Beards have come in vogue as the lumberjack look has caught on of late. That said, Maddon’s beard is an affront to beards everywhere, as his scruff is more reminiscent of mug shot peach fuzz than the full-on lumberjack. It’s thrown the team into a funk, and the quicker Maddon ditches the 10 o’clock shadow, the quicker Russell and Castro should turn their seasons around. —Mauricio Rubio, Jr.
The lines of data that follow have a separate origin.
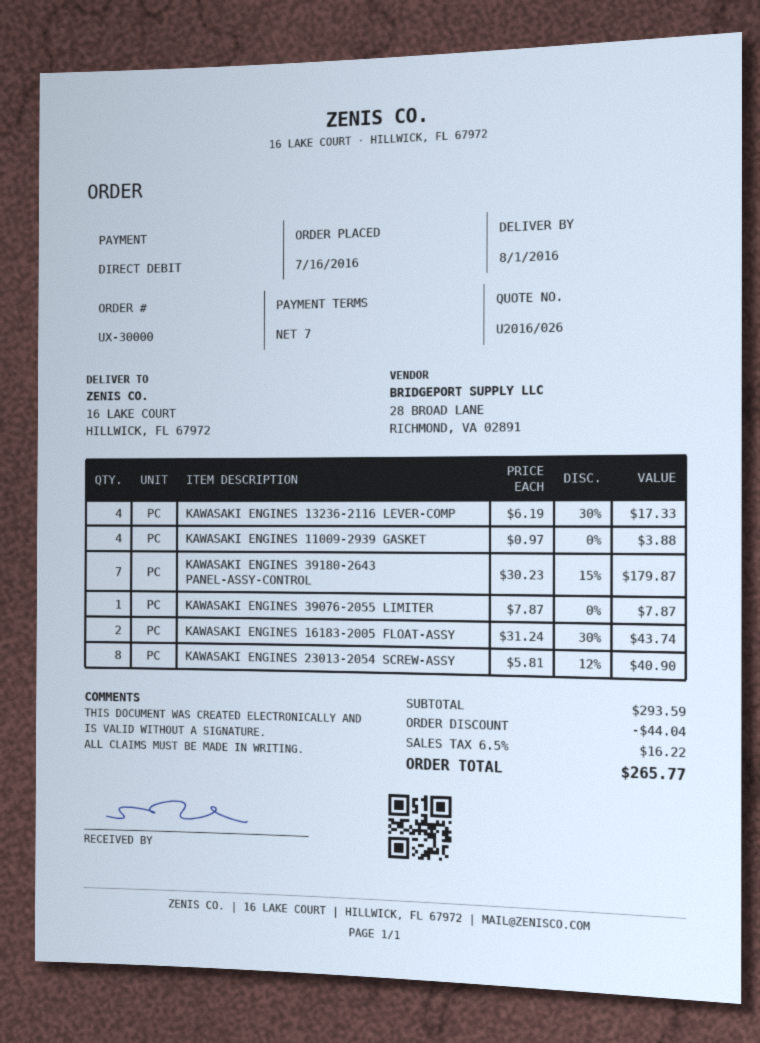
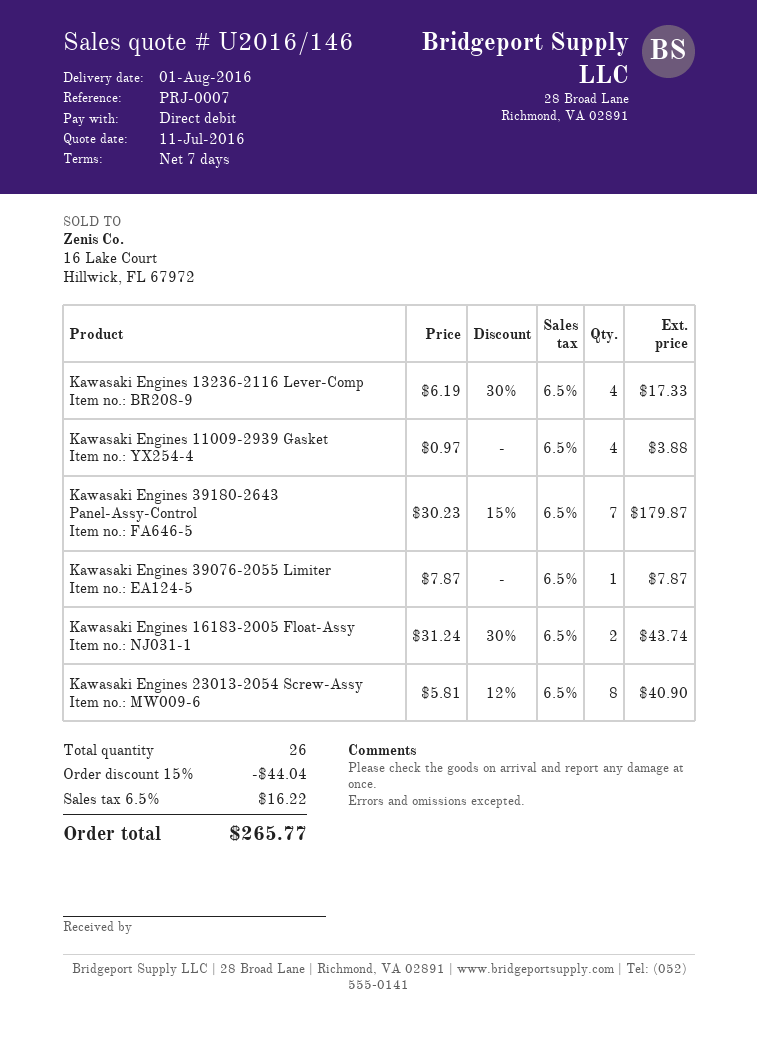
quote number: U2016/026 -> U2016/146

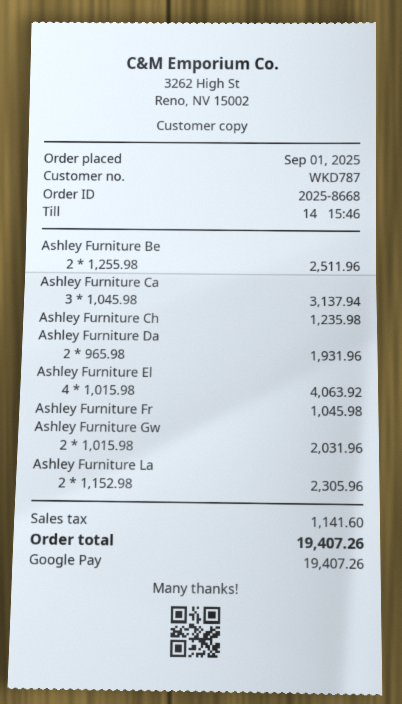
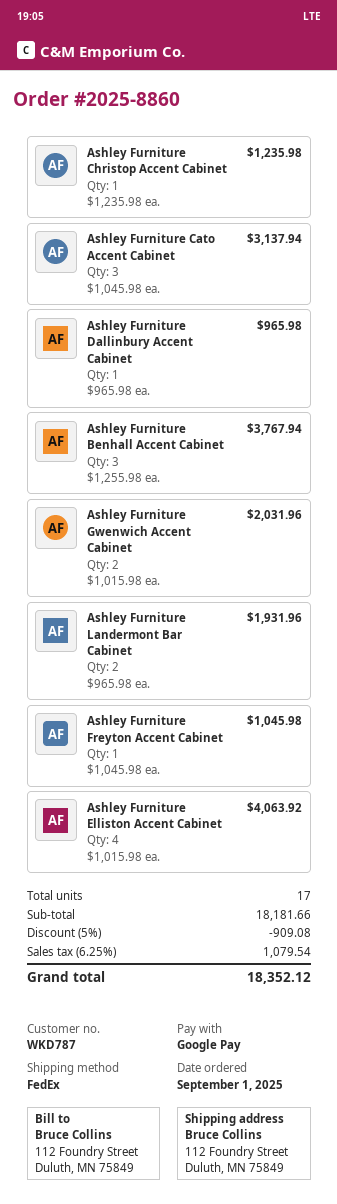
order number: 2025-8668 -> 2025-8860
Ashley Furniture Be: 2 x 1255.98 = 2511.96 -> 3 x 1255.98 = 3767.94
Ashley Furniture Da: 2 x 965.98 = 1931.96 -> 1 x 965.98 = 965.98
Ashley Furniture La: 2 x 1152.98 = 2305.96 -> 2 x 965.98 = 1931.96
discount: none -> 5% = 909.08
tax: 1141.60 -> 1079.54
total: 19407.26 -> 18352.12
(9) Anthony Rizzo returns to form. My answer to this question was always Anthony Rizzo. It was Rizzo, even when the question was asked, right before Rizzo started the torrid offensive streak he’s on now. In fact, when the question was asked, Rizzo was just bottoming out. On June 12 against the Reds, Rizzo went 0-for-5, snapping an 18-game on-base streak. In fact, that contest (the Cubs’ 59th of the year) was just the fifth time all season Rizzo had failed to reach base.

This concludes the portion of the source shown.